───── Supplied records

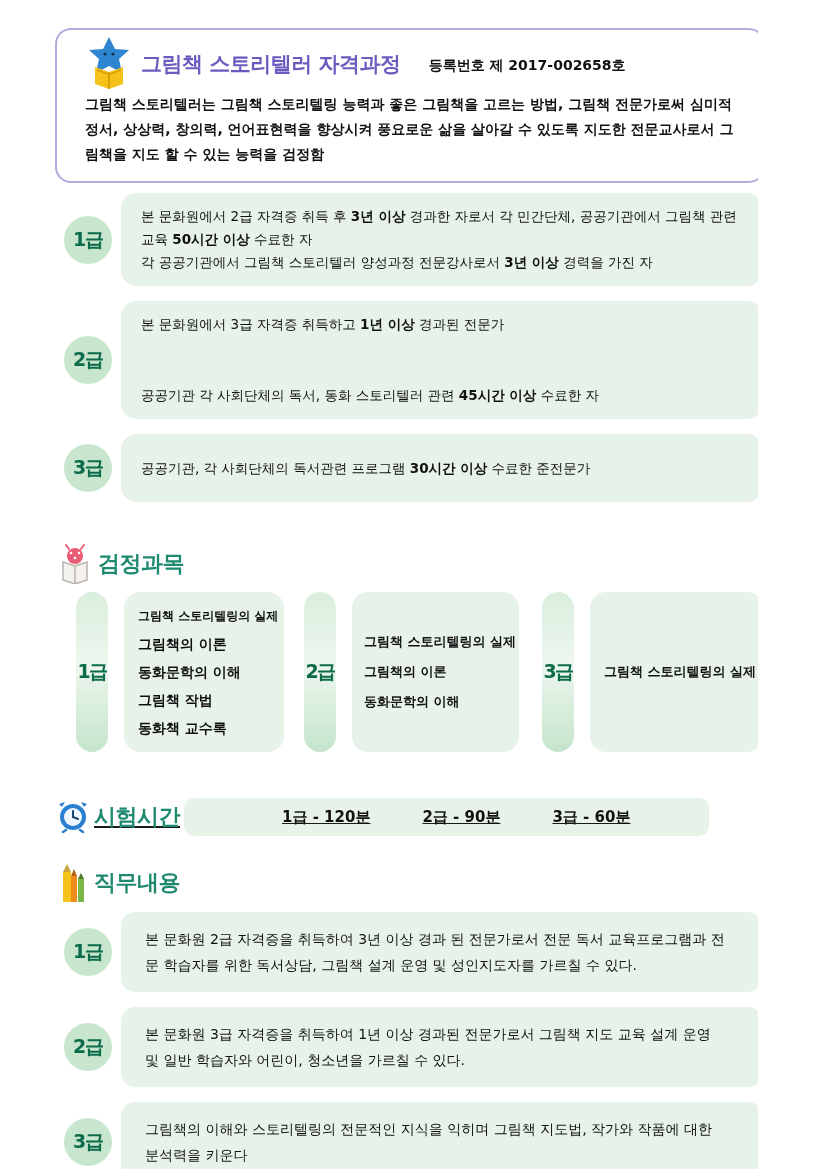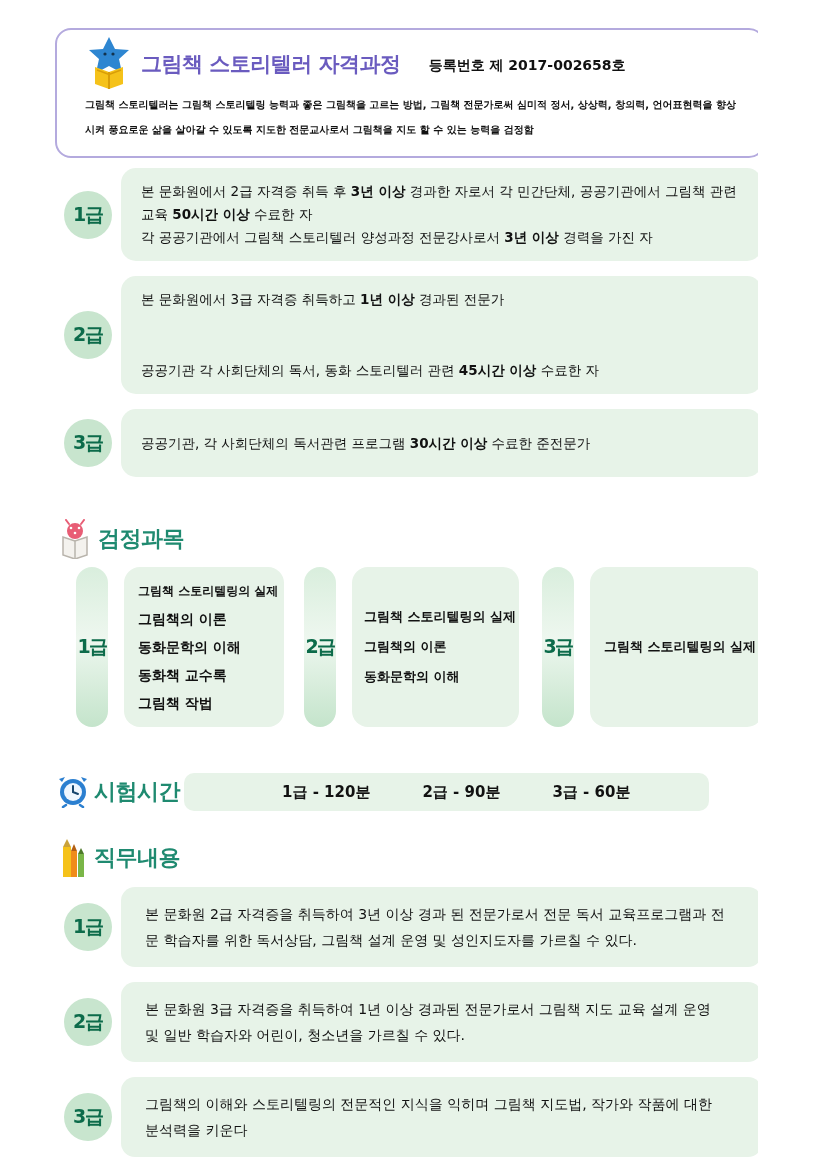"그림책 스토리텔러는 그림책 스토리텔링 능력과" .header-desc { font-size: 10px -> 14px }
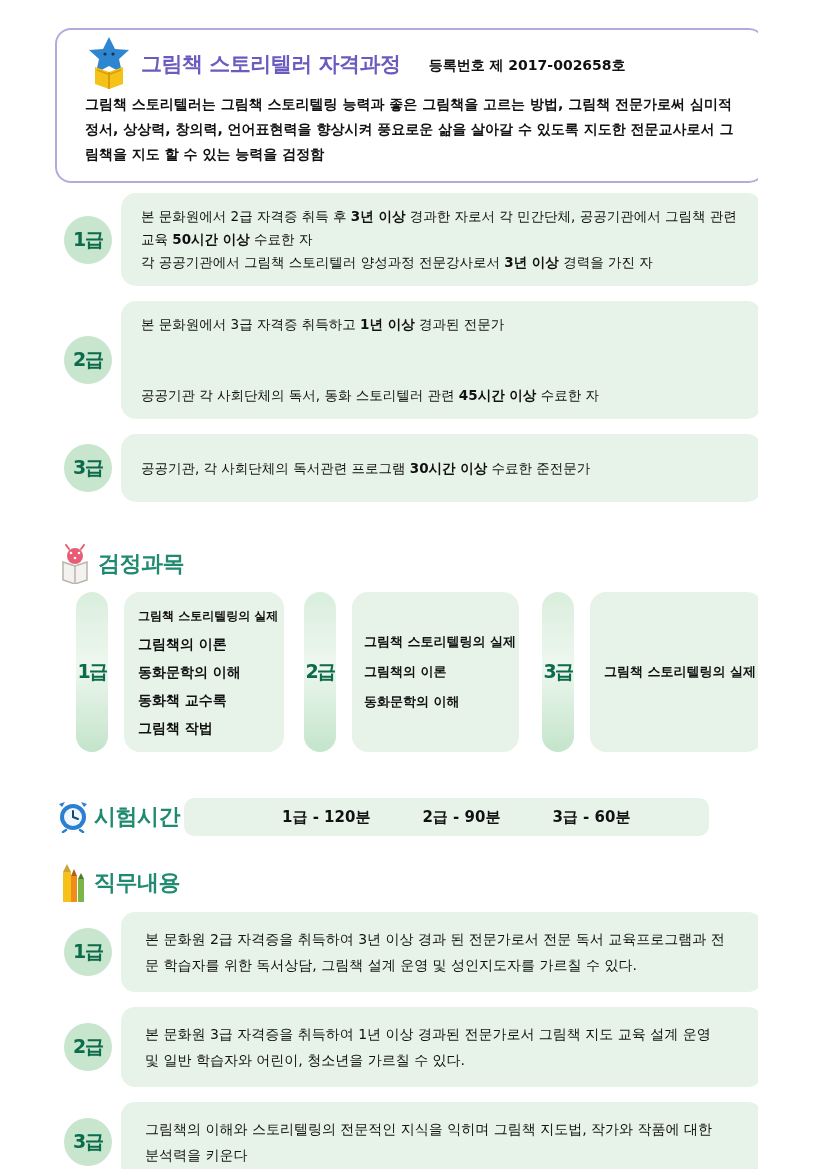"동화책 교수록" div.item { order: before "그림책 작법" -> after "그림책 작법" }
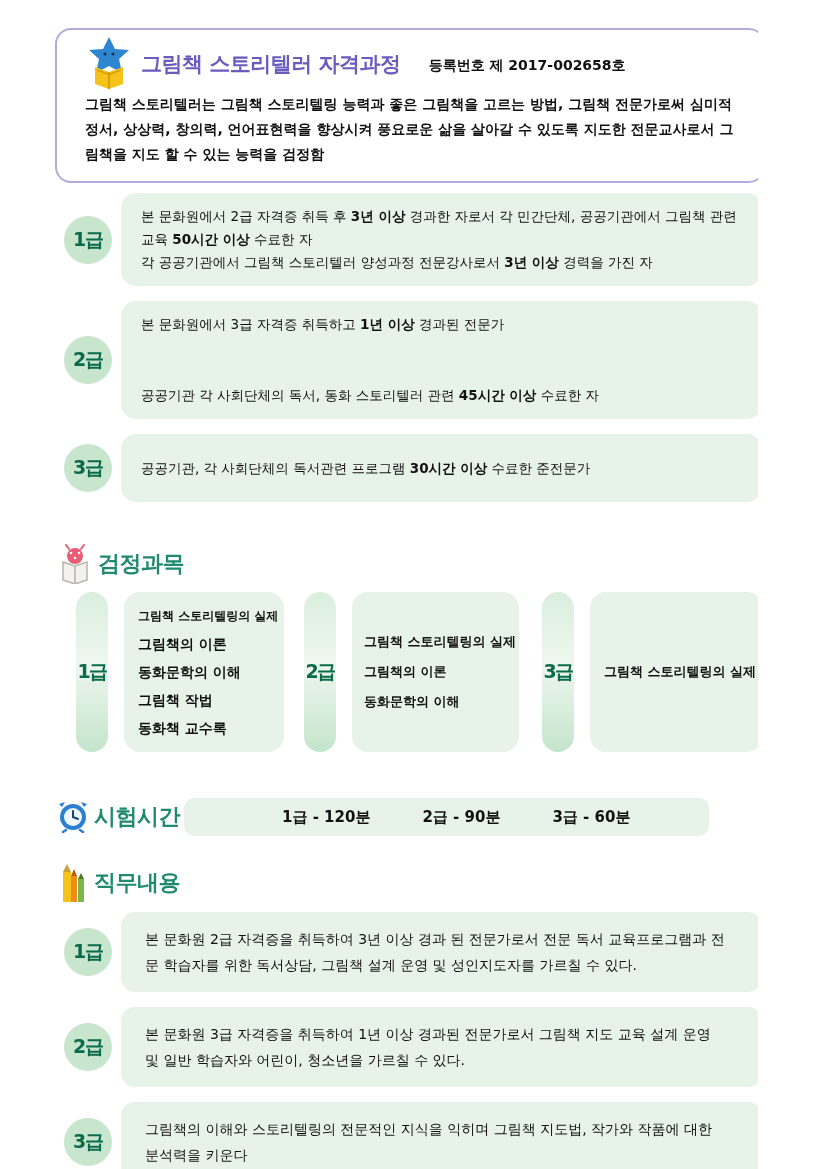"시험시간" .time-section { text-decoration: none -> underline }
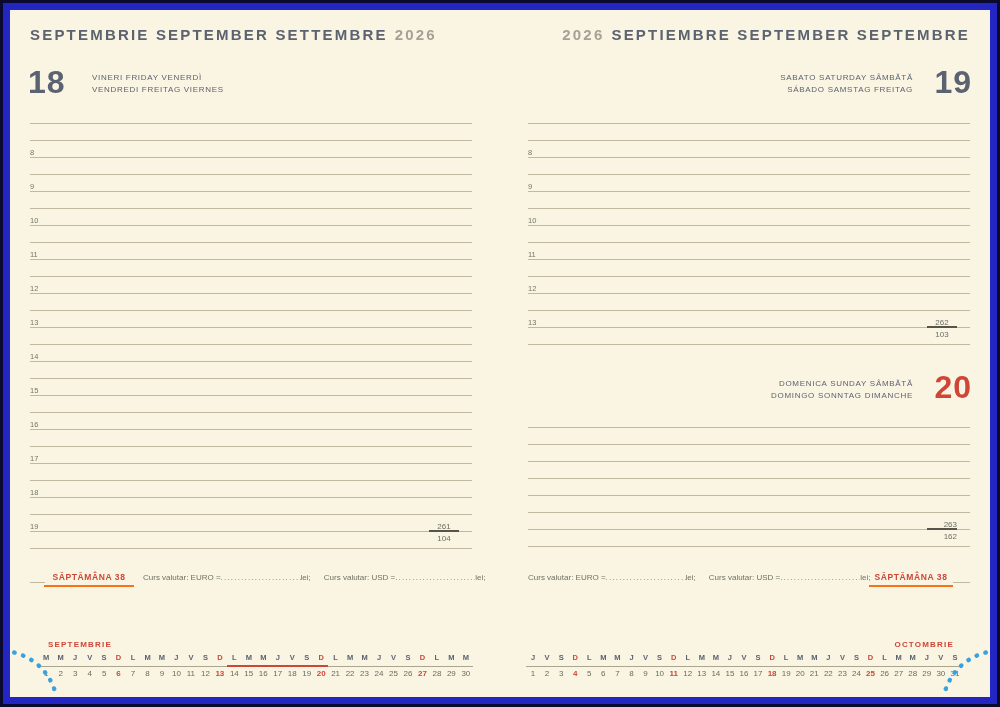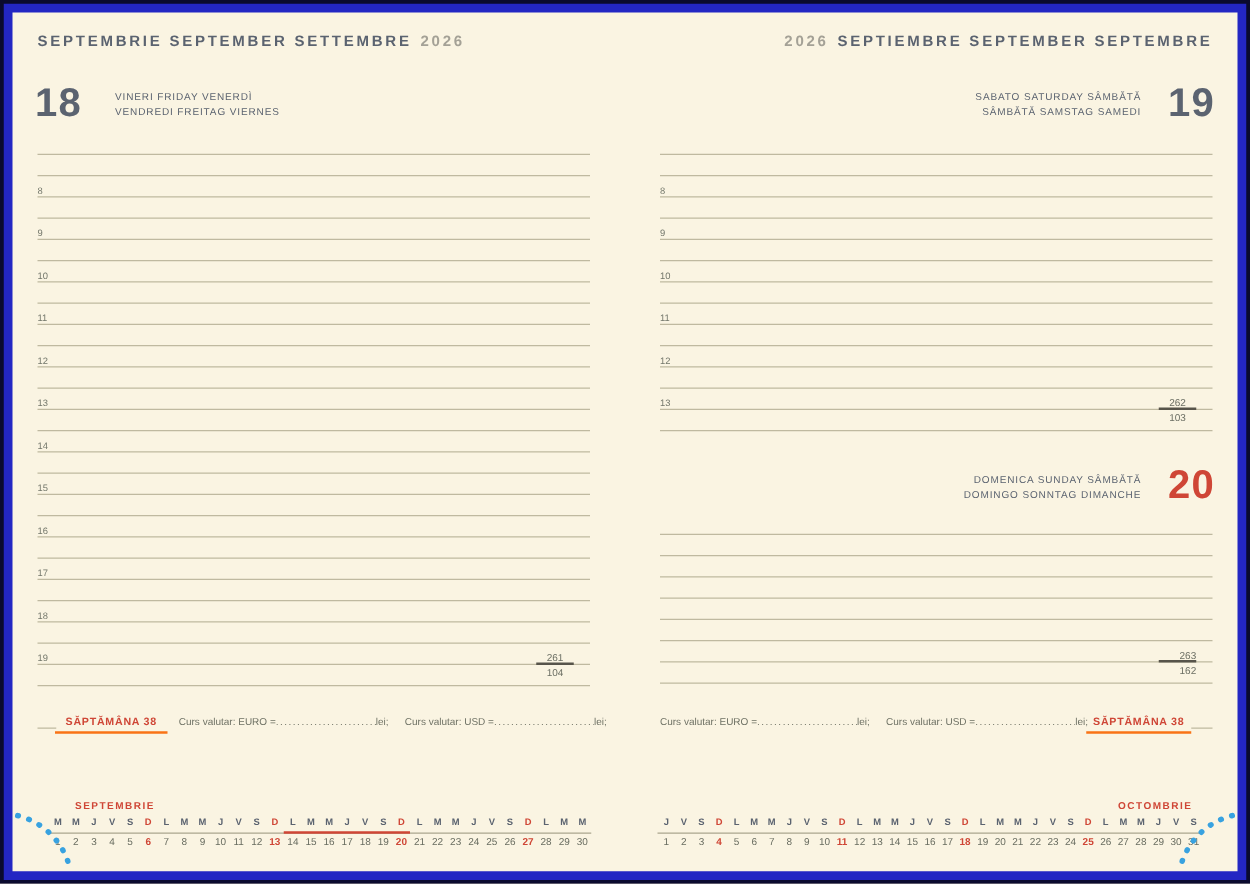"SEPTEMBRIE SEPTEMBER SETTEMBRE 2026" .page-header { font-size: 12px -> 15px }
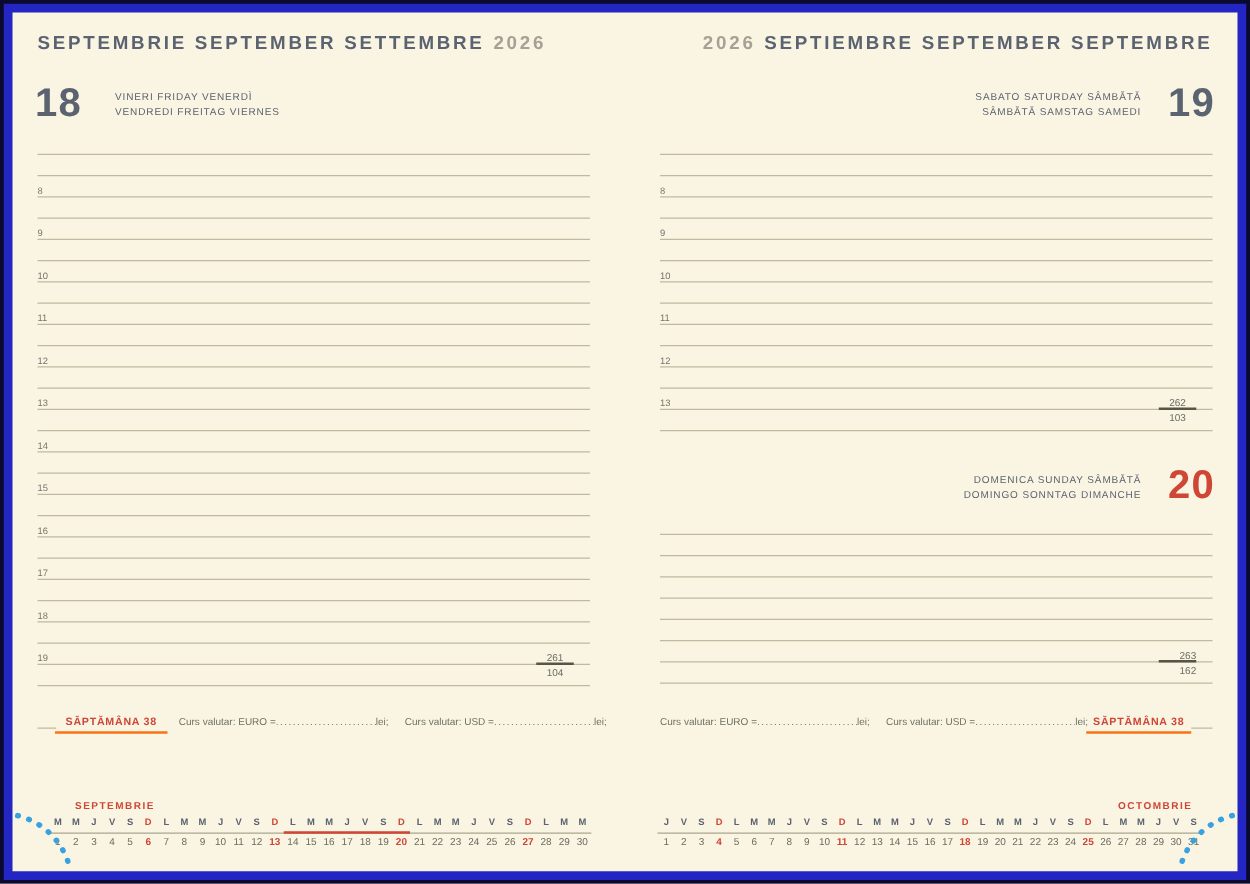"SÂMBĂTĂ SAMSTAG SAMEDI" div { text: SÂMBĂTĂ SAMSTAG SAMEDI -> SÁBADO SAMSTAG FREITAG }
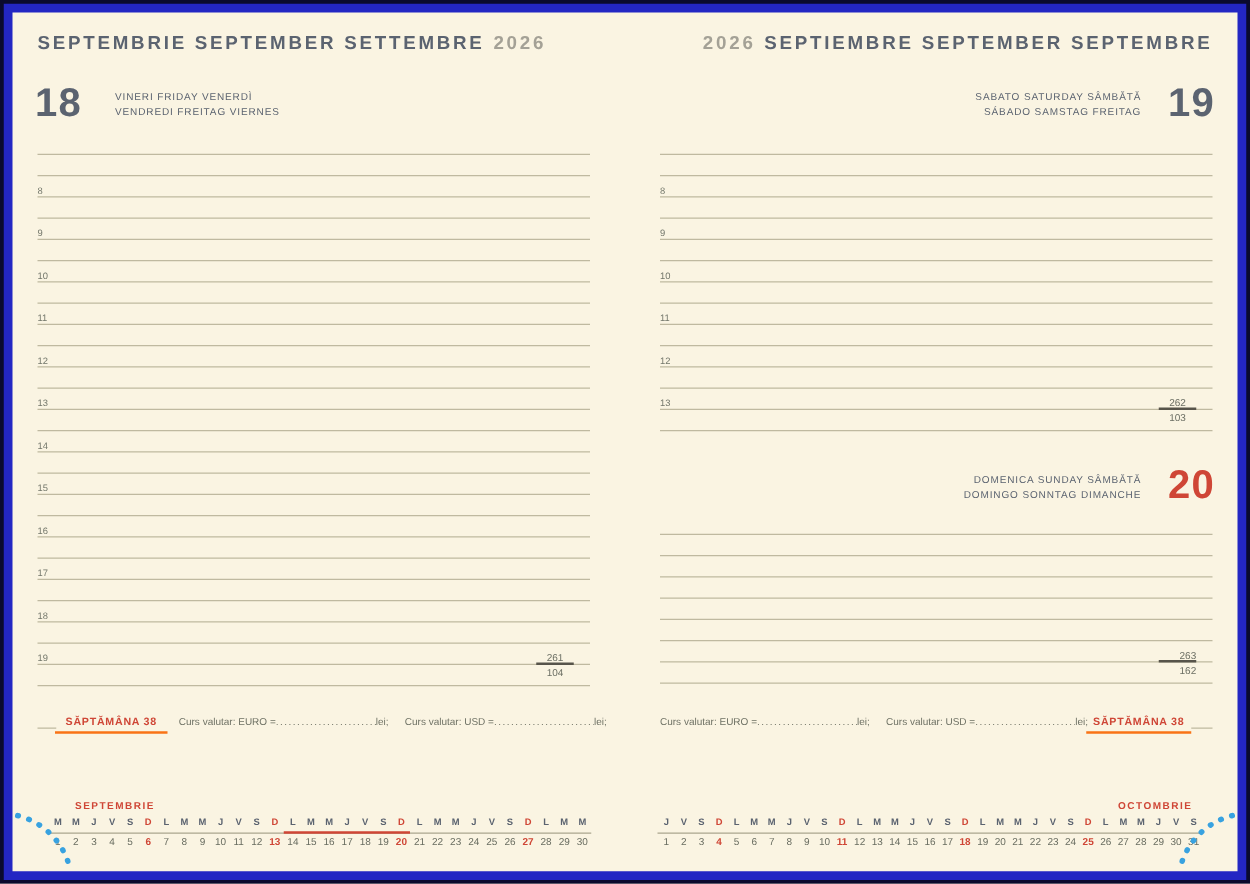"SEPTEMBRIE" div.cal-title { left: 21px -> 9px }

──────────

What is expected:
Each entry needs to be returned verbatim, with its pictures left out.

Response to the exercise:
"그림책 스토리텔러는 그림책 스토리텔링 능력과" .header-desc { font-size: 10px -> 14px }
"동화책 교수록" div.item { order: before "그림책 작법" -> after "그림책 작법" }
"시험시간" .time-section { text-decoration: none -> underline }
"SEPTEMBRIE SEPTEMBER SETTEMBRE 2026" .page-header { font-size: 12px -> 15px }
"SÂMBĂTĂ SAMSTAG SAMEDI" div { text: SÂMBĂTĂ SAMSTAG SAMEDI -> SÁBADO SAMSTAG FREITAG }
"SEPTEMBRIE" div.cal-title { left: 21px -> 9px }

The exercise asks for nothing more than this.